BlackRock has identified Ethereum as the leading candidate to become the global settlement layer for stablecoins by 2026, citing its maturity, decentralization, and ability to support institutional-grade finance.

The report highlights that Ethereum already underpins a significant share of today’s stablecoin activity, with deep liquidity, a robust validator set, and a proven track record of uptime and security. BlackRock executives argue that these characteristics make Ethereum better suited than alternative blockchains for large-scale financial settlement, especially as regulatory clarity improves and institutions require predictable execution guarantees.

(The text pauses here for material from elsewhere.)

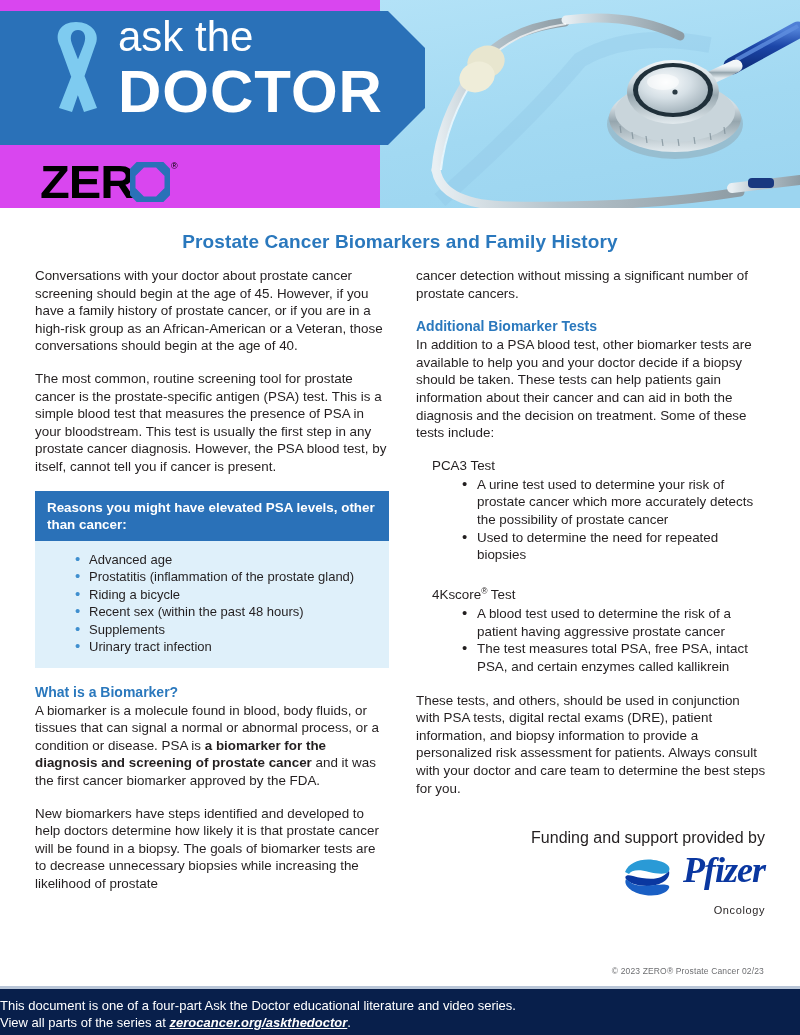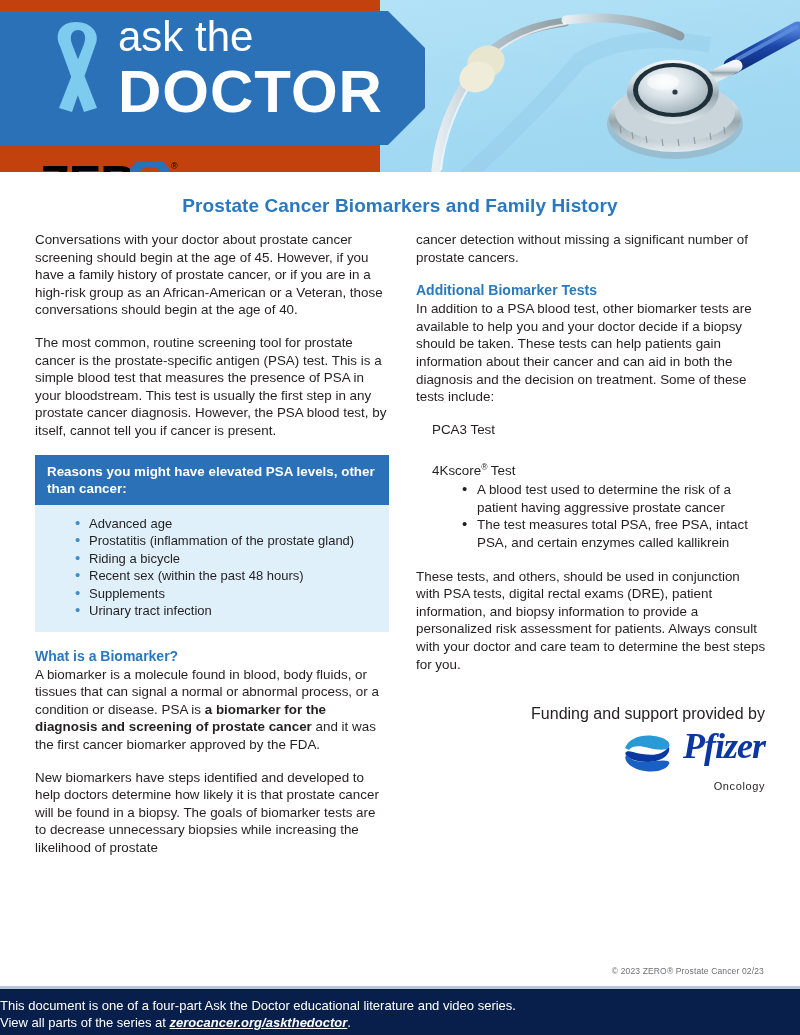"ask the" .header { background: #c2410c -> #d946ef; height: 172px -> 208px }
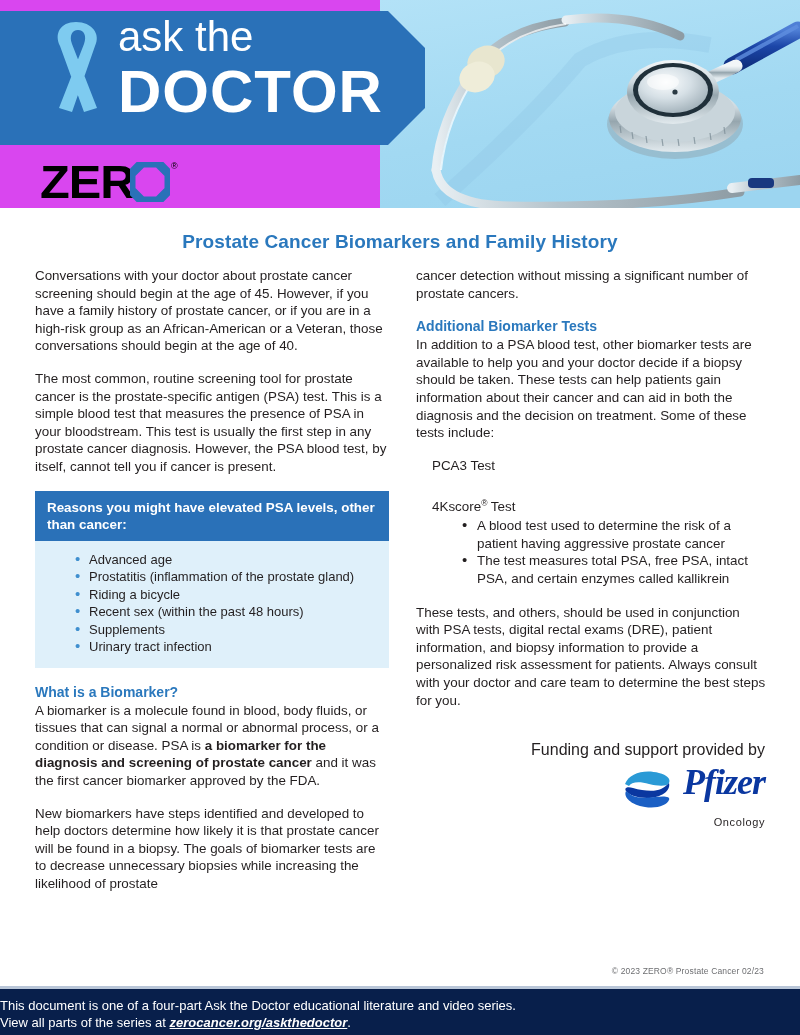"A urine test used to" ul.test-list { html: none -> <ul> <li>A urine test used to determine your risk of prostate cancer which more accurately detects the possibility of prostate cancer</li> <li>Used to determine the need for repeated biopsies</li> </ul> }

CryptoSlate notes that Ethereum’s roadmap is a key factor in this assessment. Ongoing upgrades aimed at reducing costs, increasing throughput, and improving data availability are positioned to make stablecoin transfers faster and cheaper without sacrificing decentralization. These improvements are particularly relevant for high-volume settlement use cases, where reliability and finality matter more than experimental performance gains.

The article also points to BlackRock’s broader digital-asset strategy as context. The firm has already launched tokenized products on Ethereum and continues to deepen its exposure to on-chain infrastructure. This practical deployment experience reinforces Ethereum’s role not just as a crypto-native network, but as a neutral settlement layer that can integrate with traditional finance workflows.